Esse “fundamento” para manter fora da cadeia Dirceu e Genu – dois ladrões do dinheiro público, sobre os quais não pairam dúvidas a respeito de sua culpa – é típico da moralidade petista, e, por consequência, da teoria jurídica (cáspite!) de mesmo cunho. Fazer política e roubar são a mesma coisa. Não foi isso o que Lula disse (“eles [os procuradores da Lava Jato] não sabem como é fazer política“)?
Dirceu foi condenado, pelo Tribunal Regional Federal da 4ª Região (TRF-4), a 30 anos e 9 meses de cadeia por corrupção passiva, lavagem de dinheiro e organização criminosa.
Ficou provado, pelas transferências de dinheiro e pelas confissões – inclusive dos donos da Engevix, sem qualquer “delação premiada” – que Dirceu recebeu R$ 15 milhões (quinze milhões de reais) em propinas, oriundas do sobrepreço e superfaturamento imposto à Petrobrás. Um dos repasses de propina montou a R$ 1 milhão.
Por isso, foi condenado, em primeira e segunda instâncias. Segundo a jurisprudência aprovada três vezes pelo STF, a condenação em segunda instância demanda a sua prisão para cumprimento da pena.
Mas foi exatamente isso que o trio da segunda turma do STF – Lewandowski, Dias Toffoli e Gilmar Mendes – atropelou: a lei e o Supremo.
Além disso, Dirceu instalou, em conluio com a quadrilha de Sérgio Cabral, um esquema de corrupção nos fundos de pensão das estatais, através de seu chefe de gabinete, Marcelo Sereno, também secretário nacional de comunicação do PT.

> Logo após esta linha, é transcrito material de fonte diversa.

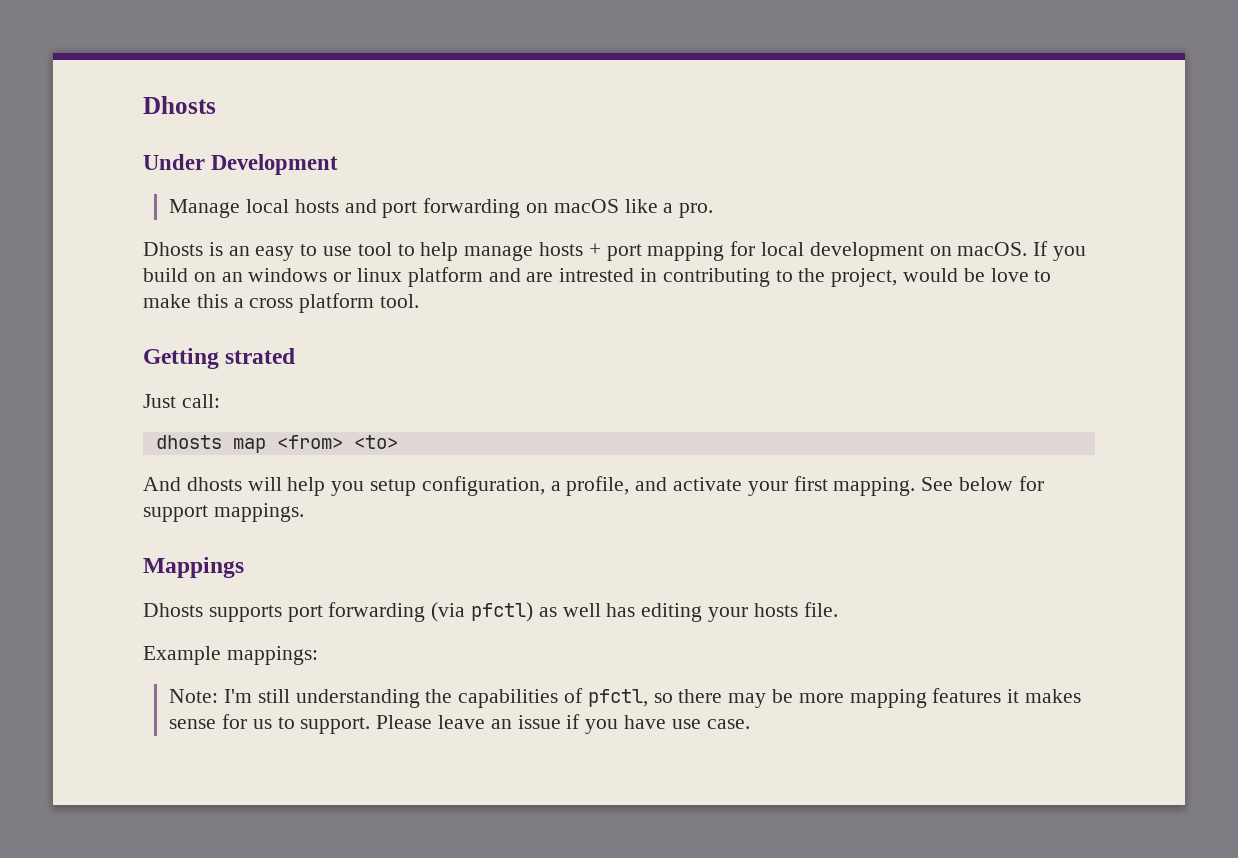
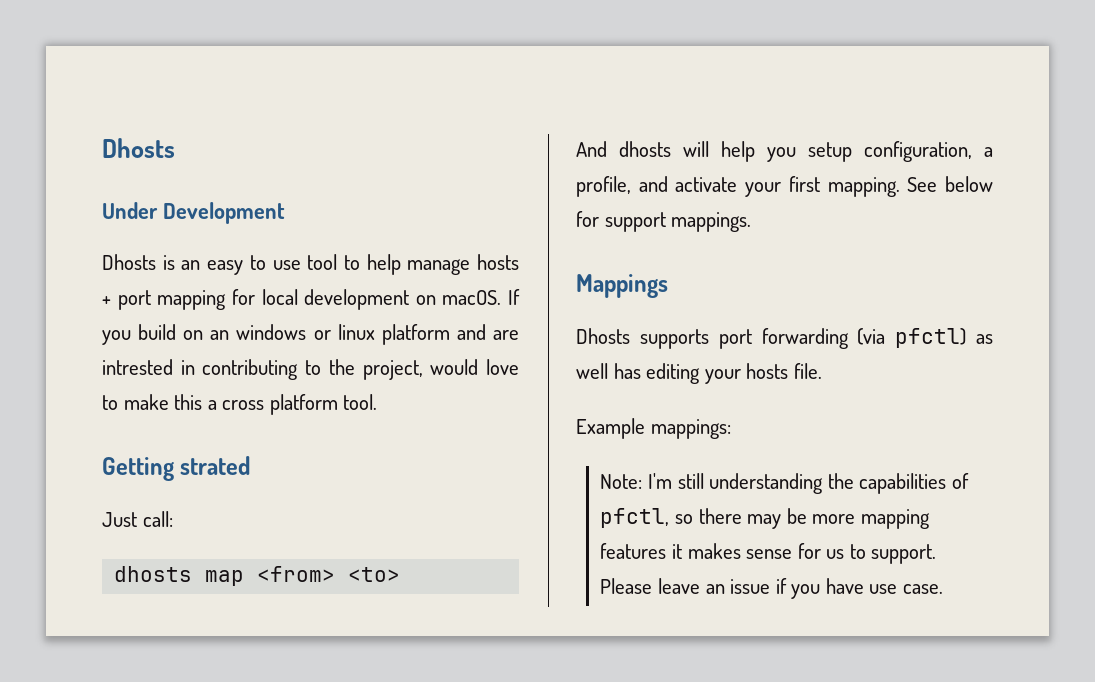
[169,198,714,218] // Manage local hosts and port forwarding on macOS like a pro. -> (285, 213) none
[963,268,985,282] be -> (479, 367) none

Quanto à João Cláudio Genu – que, com o falecido deputado Janene (PP-PR), controlava a diretoria de Abastecimento da Petrobrás (através de Paulo Roberto Costa) – foi condenado, também em primeira e segunda instância, por corrupção passiva e associação criminosa.
Genu recebeu R$ 3 milhões (três milhões de reais) em propinas, no assalto à Petrobrás.
O TRF-4 condenou-o a 9 anos e 4 meses de cadeia, que, também, já deveria, segundo a jurisprudência do próprio STF, estar cumprindo.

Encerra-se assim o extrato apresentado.